1.    Introduction

L’océan constitue le plus grand espace de vie de la planète et recouvre à l’heure actuelle 70,8 % de la surface de la Terre. Mais il faut, en fait, davantage penser l’océan en volume (de l’ordre de 1 370 millions de km3). Sa profondeur moyenne se situe autour de 3 800 m et la principale caractéristique de ce gigantesque milieu est sa continuité, donc sa connectivité. L’autre trait particulier est, par rapport au reste des eaux libres sur la planète, sa salinité. Celle-ci est extrêmement stable au large (35 g de sel par litre, 1 050 mOsm.L-1) et la composition de l’eau océanique est la même partout, ceci depuis des dizaines de millions d’années (Ma). Sa troisième caractéristique est donc sa stabilité.

 

2.    Définition et origine de la biodiversité

La biodiversité ne saurait être assimilée à une simple liste d’espèces peuplant un écosystème particulier, elle est considérablement plus qu’un catalogue ou un inventaire. C’est, en fait, l’ensemble des interactions établies par les êtres vivants entre eux, ainsi qu’avec leur environnement. Nous pouvons la définir simplement comme étant la fraction vivante de la nature.
Elle est issue d’une chimie prébiotique, bâtie sur une géodiversité antérieure, et elle s’est diversifiée dans l’océan ancestral vers 3 900 millions d’années (Ma). Des cyanobactéries sont parties à la conquête généralisée de l’océan vers 3 400 – 3 200 Ma, alors sans aucun oxygène atmosphérique.
Grâce aux pigments spécifiques des cellules, et en présence d’eau, la photosynthèse produit de l’oxygène et des sucres à partir de la lumière et du dioxyde de carbone (CO2). Elle serait apparue vers 3 500 Ma. L’oxygène a ensuite commencé à diffuser hors du milieu aquatique ; la composition de l’atmosphère actuelle avec ses 21 % d’oxygène datant d’environ 100 Ma, au Crétacé.

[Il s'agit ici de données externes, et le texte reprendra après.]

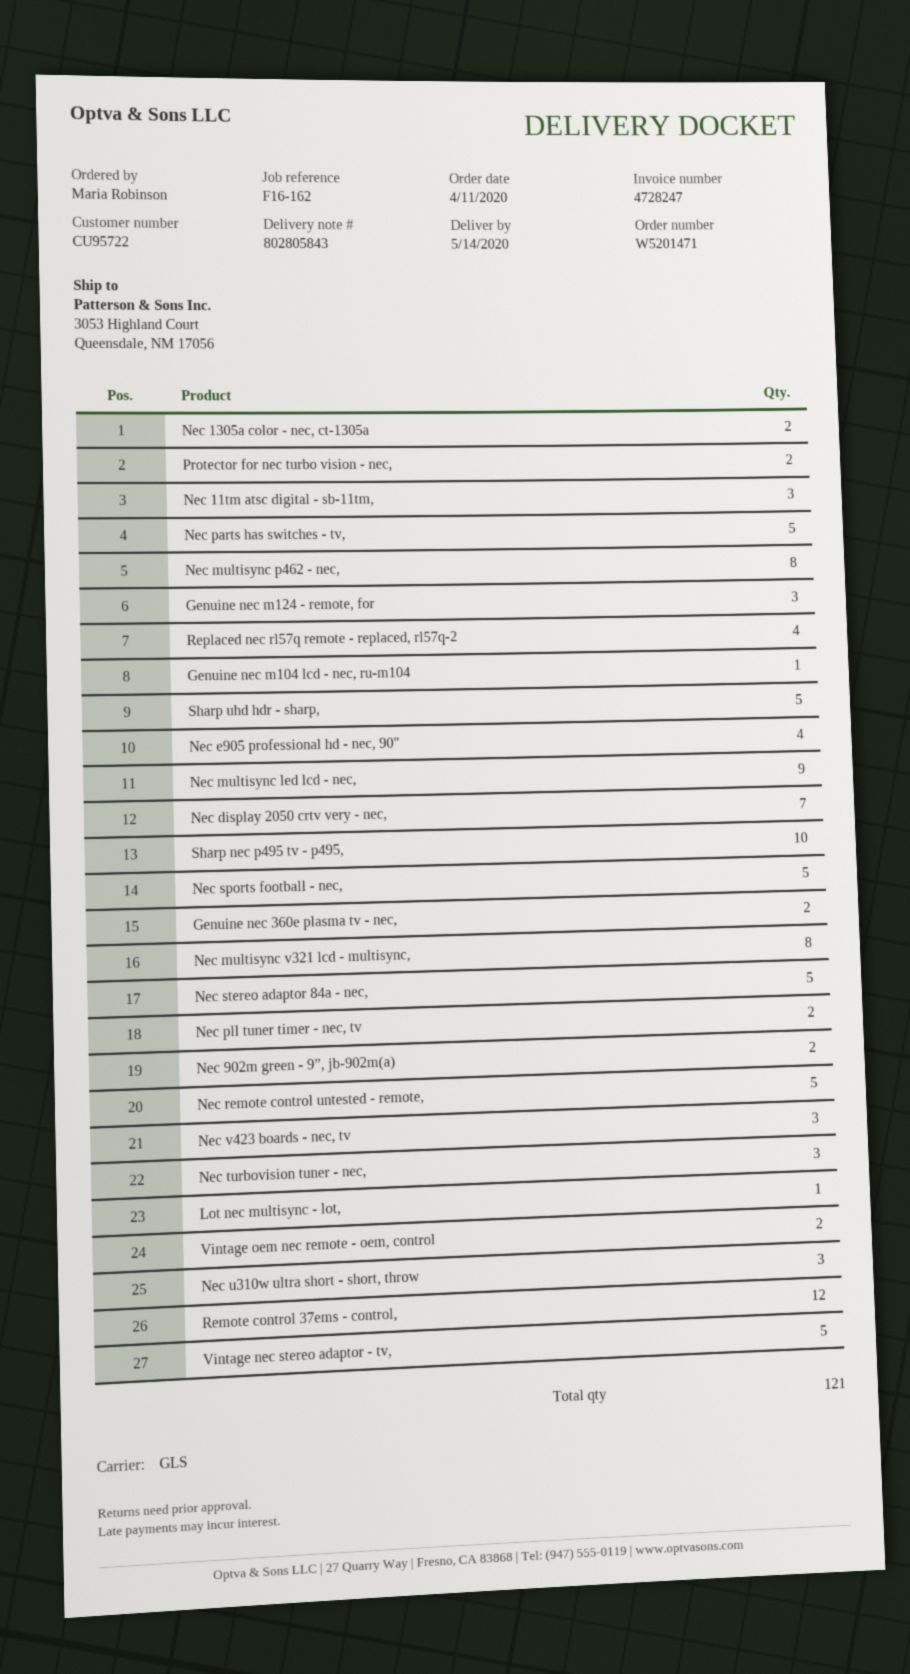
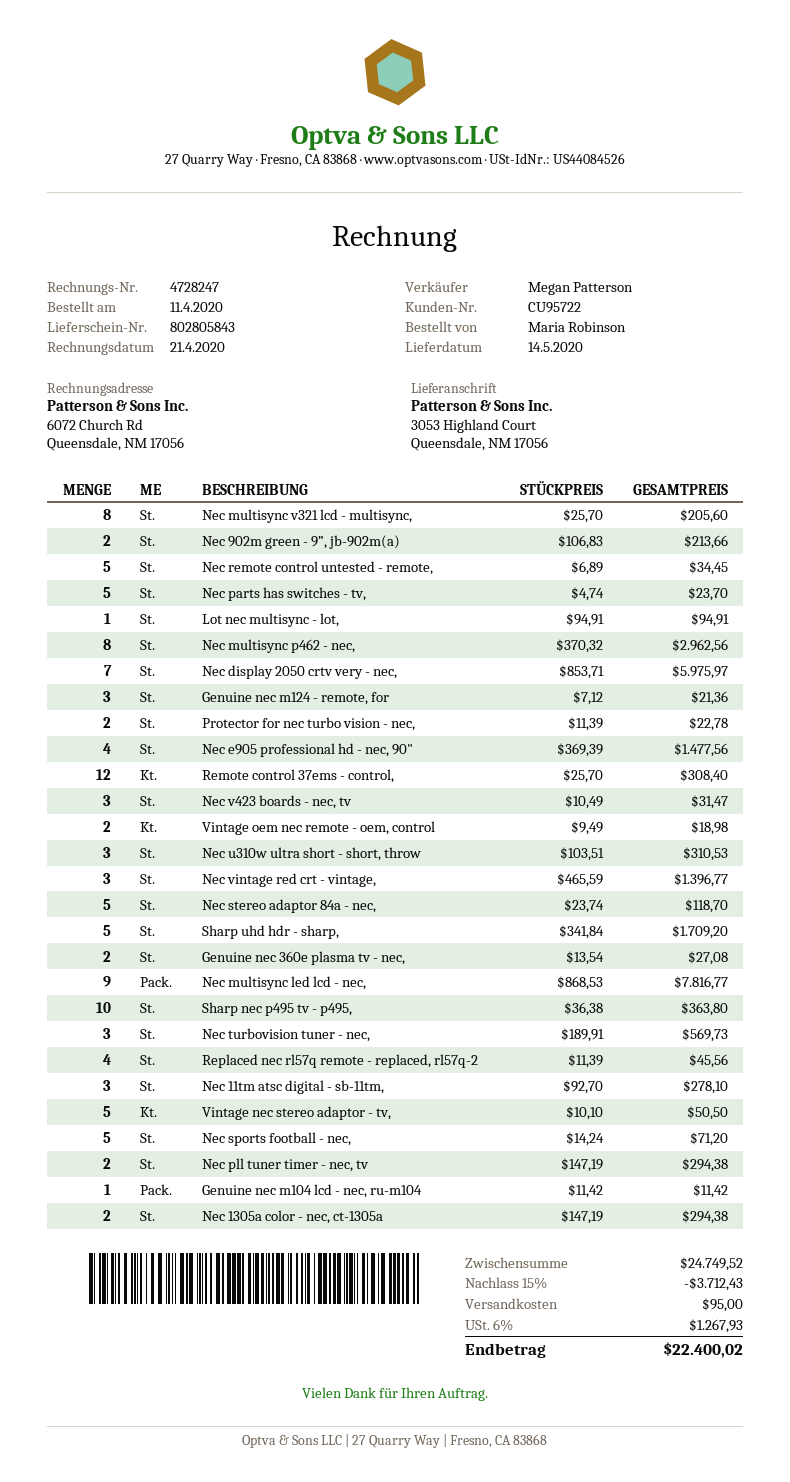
Nec vintage red crt - vintage,: none -> 3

Les conséquences physiques des « flux » osmotiques (eau et électrolytes, « sels ») en environnement marin, dus à la salinité, ont conduit le vivant à deux types de stratégie pour l’osmorégulation (régulation de l’eau et des sels) : il existe des espèces qui ont la même pression osmotique (« salinité ») dans leurs tissus internes que celle de l’eau de mer, et d'autres qui régulent leurs tissus moins concentrés que l'eau de mer (les poissons osseux par exemple), ce qui les contraint à ingérer sans cesse de l’eau, en mer, et à très activement excréter des sels.

3.    Caractéristiques de la biodiversité marine

La biodiversité marine est bien particulière. La diversité spécifique reconnue dans l’océan ne dépasse pas 13 % de l’ensemble des espèces vivantes actuellement décrites, soit moins de 250 000 espèces. Ce chiffre est assez faible, ce qui peut être lié à deux raisons.

La première est que les connaissances, surtout pour les zones profondes et pour les microorganismes, bactéries et protistes divers, ne sont encore que très partielles : nous sous-estimons donc considérablement la biodiversité océanique (voir La biodiversité bactériennes pourrait être de 1 000 milliards d'espèces !). Pour tous les procaryotes (bactéries) et les très petits eucaryotes (protistes, levures, microalgues et microchampignons), les approches moléculaires apportent chaque jour des connaissances étonnantes. La navigation circumocéanique de Tara Océans (voir Fig. 1) nous a très récemment fourni des informations précieuses et extraordinaires (Science, vol 348 n°6237 de mai 2015) sur l’abondance et la variété des virus, bactéries et protistes (peut-être plus de 700 000 nouvelles espèces découvertes ?).